Regex 101 Discussion I5 – Remove unapproved HTML tags from a string


When accepting HTML input from a user, allow the following tags:


<b>


</b>


<a href=…>


</a>


<i>


</i>


<u>


</u>


and remove any others.


******


My first comment is that you should be very careful when you do this sort of thing, because if the user can slip script by your filter, they can execute code on your server. Which is bad. Some attacks exploit html escape characters so that what you see may not look like “<script>”.


So be forewarned, and forearmed. Or lower-backed, it doesn’t really matter which.


My approach is going to match all HTML tags, and then guard against the ones that I don’t want to match. So, I start with:


<.*?>


as my initial match. I’ll then refine it so that it won’t match the good tags, so I can use replace on the bad ones. I’ll start by not match <b> and </b>:


<                        # opening <
  (?!                        # negative lookahead
   (b|/b)                      # b or /b
  )
  .*?                    # match between <>
>


What does that mean? Well, negative lookahead means “try to match the pattern at this point. If you do, the match fails”. It doesn’t eat any of the characters when it does this. In this case, it will try to match “b” or “/b” inside of the <>, and if it can, it will fail. If it can’t, it will succeed.


It’s very much like the ^ and $ anchors – the match can only continue if there is a specific condition that is not met. There are both positive and negative variants of lookahead and lookbehind.
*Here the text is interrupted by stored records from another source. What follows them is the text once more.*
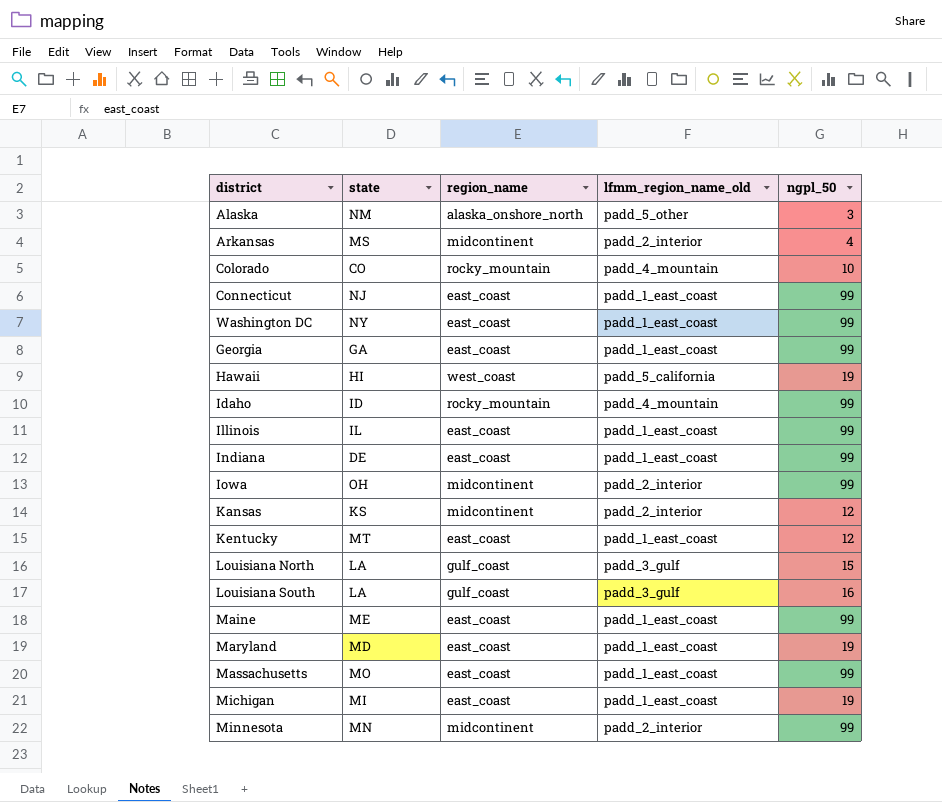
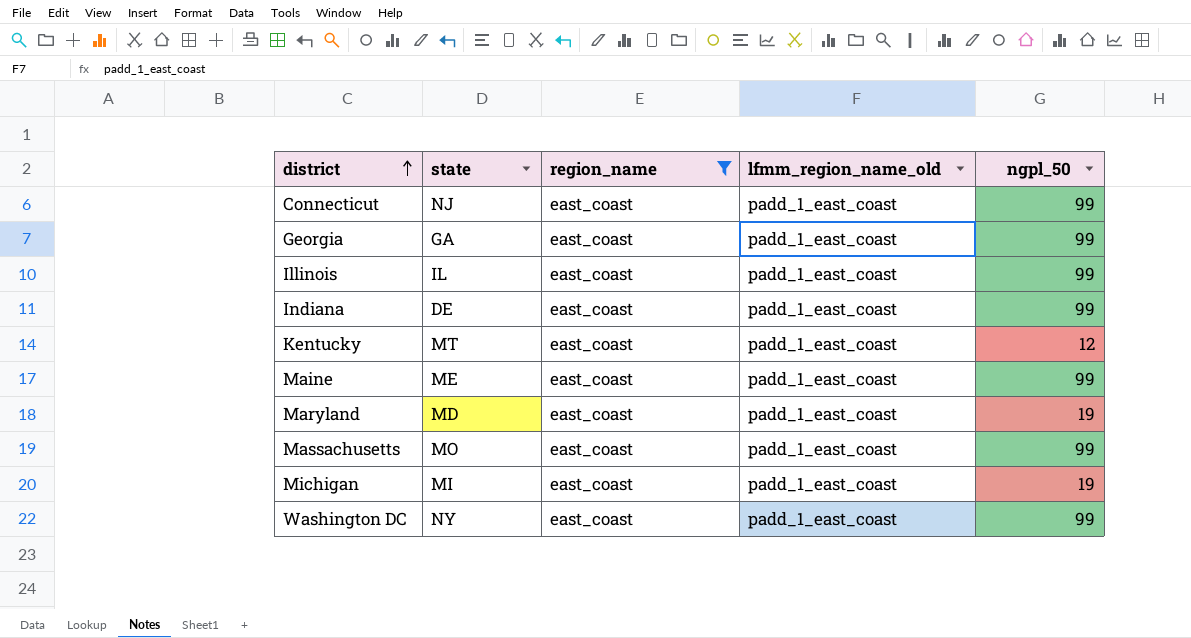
filter: none -> region_name = east_coast
row order: none -> district ascending

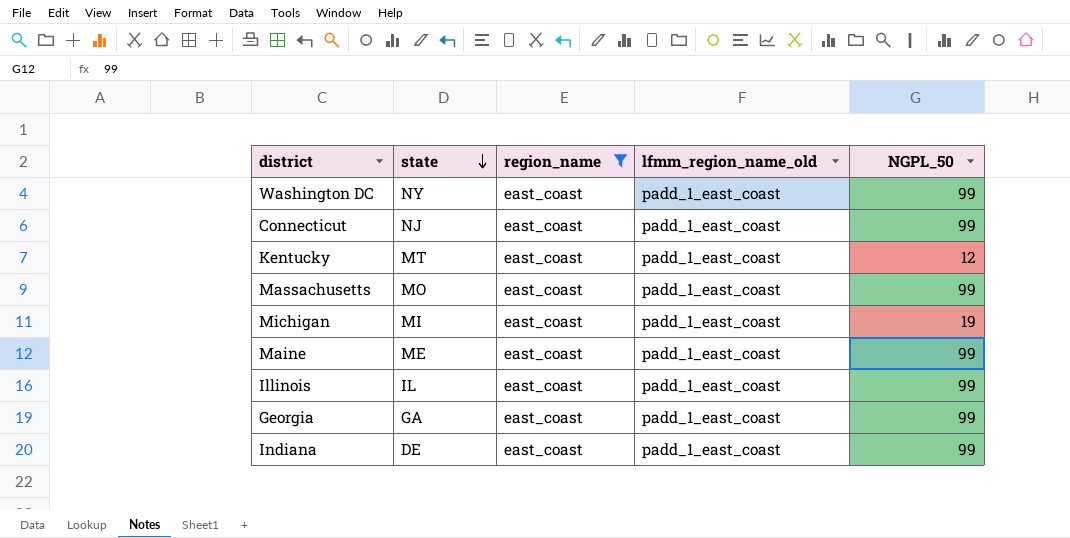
row order: district ascending -> state descending
column name: ngpl_50 -> NGPL_50
row Maryland: MD | east_coast | padd_1_east_coast | 19 -> none

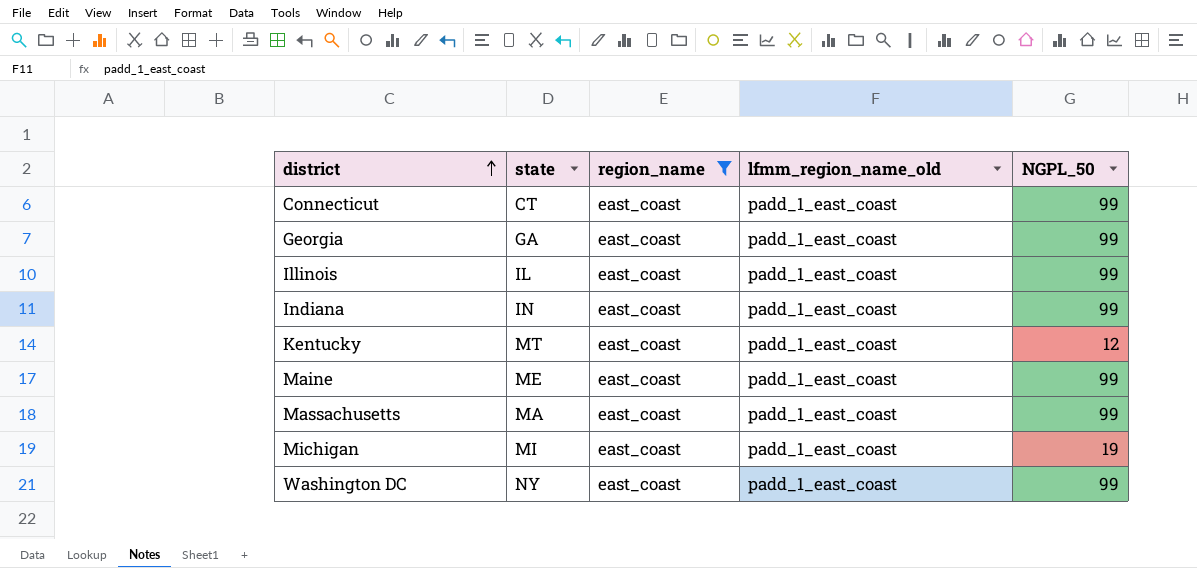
row order: state descending -> district ascending
Connecticut | state: NJ -> CT
Indiana | state: DE -> IN
Massachusetts | state: MO -> MA

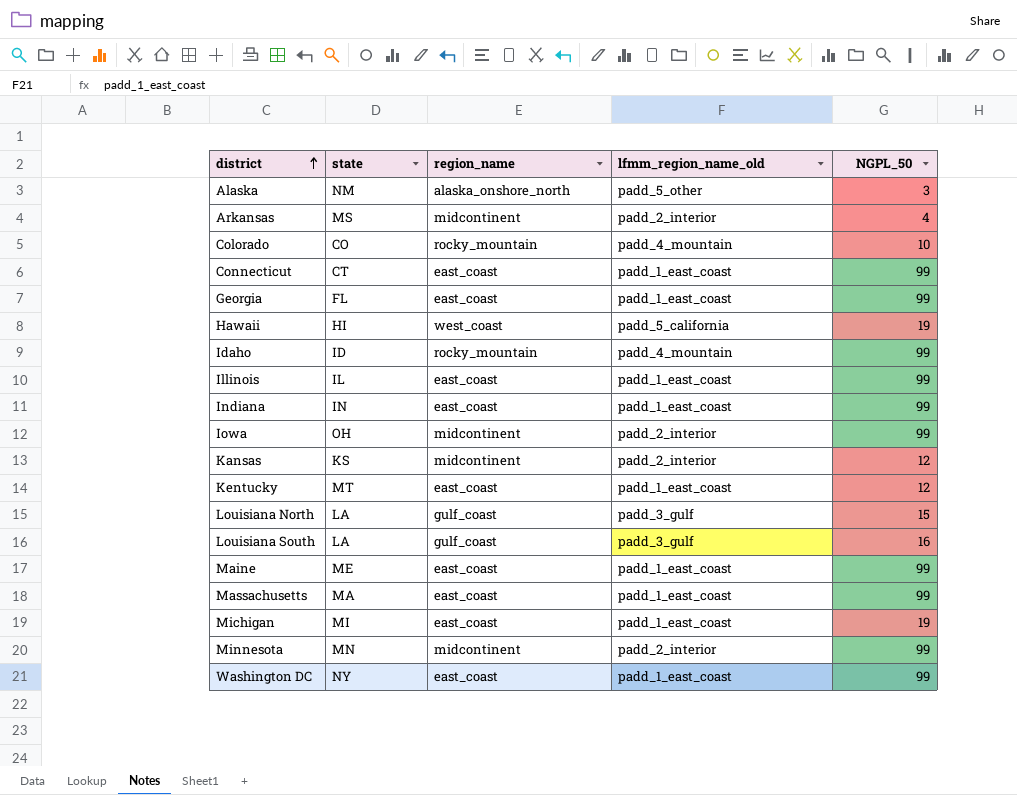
filter: region_name = east_coast -> none
Georgia | state: GA -> FL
Adding the other tags is pretty simple:


<                        # opening <
  (?!                        # negative lookahead
   (

    b|/b|                      # b or /b
    i|/i|                      # i or /i
    u|/u|                      # u or /u
    a\s+href.+?|/a             # a href= or /a
   )
  )
  .*?                    # match between <>
>


Doing the right thing with the string inside the “<a href=…>” is left as an exercise to the reader.

Comments (16)

  1. Maurits says:

    … so <a href="about:blank" onclick="while(true) { print(); }">gotcha</a> still goes through… or is that part of the exercise left to the reader? :)

  2. ericgu says:

    Yes, that is part of the exercise left to the reader.

  3. Maurits says:

    Sorry, but your regex doesn’t work.

    It correctly does not match <i>, <u>, etc.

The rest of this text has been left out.